(Code change snippets)
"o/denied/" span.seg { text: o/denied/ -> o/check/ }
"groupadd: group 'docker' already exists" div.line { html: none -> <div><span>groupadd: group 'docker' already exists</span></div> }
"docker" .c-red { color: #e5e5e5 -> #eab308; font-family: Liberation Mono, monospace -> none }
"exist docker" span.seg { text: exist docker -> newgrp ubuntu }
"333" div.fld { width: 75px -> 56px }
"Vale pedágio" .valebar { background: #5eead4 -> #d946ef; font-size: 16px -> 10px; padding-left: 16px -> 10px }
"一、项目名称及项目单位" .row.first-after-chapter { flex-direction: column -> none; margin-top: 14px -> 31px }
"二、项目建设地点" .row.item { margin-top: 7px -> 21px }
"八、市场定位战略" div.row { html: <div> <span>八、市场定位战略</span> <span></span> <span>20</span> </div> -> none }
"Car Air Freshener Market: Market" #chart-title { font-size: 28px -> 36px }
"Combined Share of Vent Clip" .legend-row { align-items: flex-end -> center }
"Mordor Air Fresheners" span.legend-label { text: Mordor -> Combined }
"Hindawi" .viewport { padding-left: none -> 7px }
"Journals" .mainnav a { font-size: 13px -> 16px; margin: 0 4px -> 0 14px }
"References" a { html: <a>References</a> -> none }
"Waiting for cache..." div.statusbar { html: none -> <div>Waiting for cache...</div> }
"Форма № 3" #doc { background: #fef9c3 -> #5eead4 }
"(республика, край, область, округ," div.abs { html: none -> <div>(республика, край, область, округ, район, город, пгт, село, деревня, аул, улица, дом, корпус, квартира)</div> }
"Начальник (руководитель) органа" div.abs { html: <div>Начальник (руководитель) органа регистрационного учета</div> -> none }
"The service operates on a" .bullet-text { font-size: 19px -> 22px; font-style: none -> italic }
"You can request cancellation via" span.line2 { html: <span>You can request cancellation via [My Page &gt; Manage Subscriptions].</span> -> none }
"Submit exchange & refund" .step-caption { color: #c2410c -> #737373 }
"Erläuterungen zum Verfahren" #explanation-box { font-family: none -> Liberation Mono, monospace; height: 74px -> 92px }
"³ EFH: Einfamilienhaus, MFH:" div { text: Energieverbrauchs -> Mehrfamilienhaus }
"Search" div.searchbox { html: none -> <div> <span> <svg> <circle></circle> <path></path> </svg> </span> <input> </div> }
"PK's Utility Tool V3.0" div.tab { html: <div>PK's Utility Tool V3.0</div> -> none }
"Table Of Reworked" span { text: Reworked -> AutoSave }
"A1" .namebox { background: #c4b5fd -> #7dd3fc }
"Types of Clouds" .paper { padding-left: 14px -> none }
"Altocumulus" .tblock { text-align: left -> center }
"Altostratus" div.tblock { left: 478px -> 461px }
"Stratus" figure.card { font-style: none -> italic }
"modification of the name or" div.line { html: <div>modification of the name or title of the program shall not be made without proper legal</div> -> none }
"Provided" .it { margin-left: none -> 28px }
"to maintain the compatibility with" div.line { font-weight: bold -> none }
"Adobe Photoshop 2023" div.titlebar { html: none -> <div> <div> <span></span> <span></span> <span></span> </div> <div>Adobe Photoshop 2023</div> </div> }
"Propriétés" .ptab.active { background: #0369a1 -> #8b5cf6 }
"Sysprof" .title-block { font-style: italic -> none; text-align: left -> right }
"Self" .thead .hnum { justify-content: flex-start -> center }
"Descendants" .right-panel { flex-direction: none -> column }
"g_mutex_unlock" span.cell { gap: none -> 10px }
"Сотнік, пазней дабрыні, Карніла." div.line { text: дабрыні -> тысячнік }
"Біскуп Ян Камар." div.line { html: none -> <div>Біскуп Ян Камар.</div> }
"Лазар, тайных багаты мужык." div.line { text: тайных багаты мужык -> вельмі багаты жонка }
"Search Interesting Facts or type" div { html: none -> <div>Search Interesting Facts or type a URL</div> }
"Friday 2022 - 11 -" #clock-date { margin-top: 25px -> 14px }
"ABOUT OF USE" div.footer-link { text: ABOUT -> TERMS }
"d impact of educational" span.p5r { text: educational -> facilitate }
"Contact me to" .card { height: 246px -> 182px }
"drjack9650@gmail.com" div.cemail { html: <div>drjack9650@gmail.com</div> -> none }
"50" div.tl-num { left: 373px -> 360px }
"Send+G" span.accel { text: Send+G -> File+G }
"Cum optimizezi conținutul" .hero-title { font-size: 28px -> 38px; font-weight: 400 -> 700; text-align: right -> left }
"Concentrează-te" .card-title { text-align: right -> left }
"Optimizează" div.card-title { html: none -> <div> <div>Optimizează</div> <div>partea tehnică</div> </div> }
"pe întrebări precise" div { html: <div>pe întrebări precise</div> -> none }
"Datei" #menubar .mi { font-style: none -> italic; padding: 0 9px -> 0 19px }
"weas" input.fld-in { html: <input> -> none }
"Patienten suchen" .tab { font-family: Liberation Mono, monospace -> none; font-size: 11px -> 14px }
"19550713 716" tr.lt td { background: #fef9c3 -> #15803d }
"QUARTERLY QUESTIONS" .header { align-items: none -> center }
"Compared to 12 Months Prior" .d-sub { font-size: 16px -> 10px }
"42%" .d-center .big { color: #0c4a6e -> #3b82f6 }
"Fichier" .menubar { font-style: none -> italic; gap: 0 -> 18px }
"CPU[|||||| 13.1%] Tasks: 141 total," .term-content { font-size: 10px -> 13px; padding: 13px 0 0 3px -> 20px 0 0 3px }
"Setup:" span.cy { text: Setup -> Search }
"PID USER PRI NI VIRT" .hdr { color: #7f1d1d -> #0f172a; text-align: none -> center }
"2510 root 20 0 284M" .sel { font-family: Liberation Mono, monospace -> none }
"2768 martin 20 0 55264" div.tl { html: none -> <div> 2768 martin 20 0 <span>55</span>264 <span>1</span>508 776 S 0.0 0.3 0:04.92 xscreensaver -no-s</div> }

* [Exercise goal]:
Work through the records above. Copy every line with the string "docker".

* [Solution below]:
"groupadd: group 'docker' already exists" div.line { html: none -> <div><span>groupadd: group 'docker' already exists</span></div> }
"docker" .c-red { color: #e5e5e5 -> #eab308; font-family: Liberation Mono, monospace -> none }
"exist docker" span.seg { text: exist docker -> newgrp ubuntu }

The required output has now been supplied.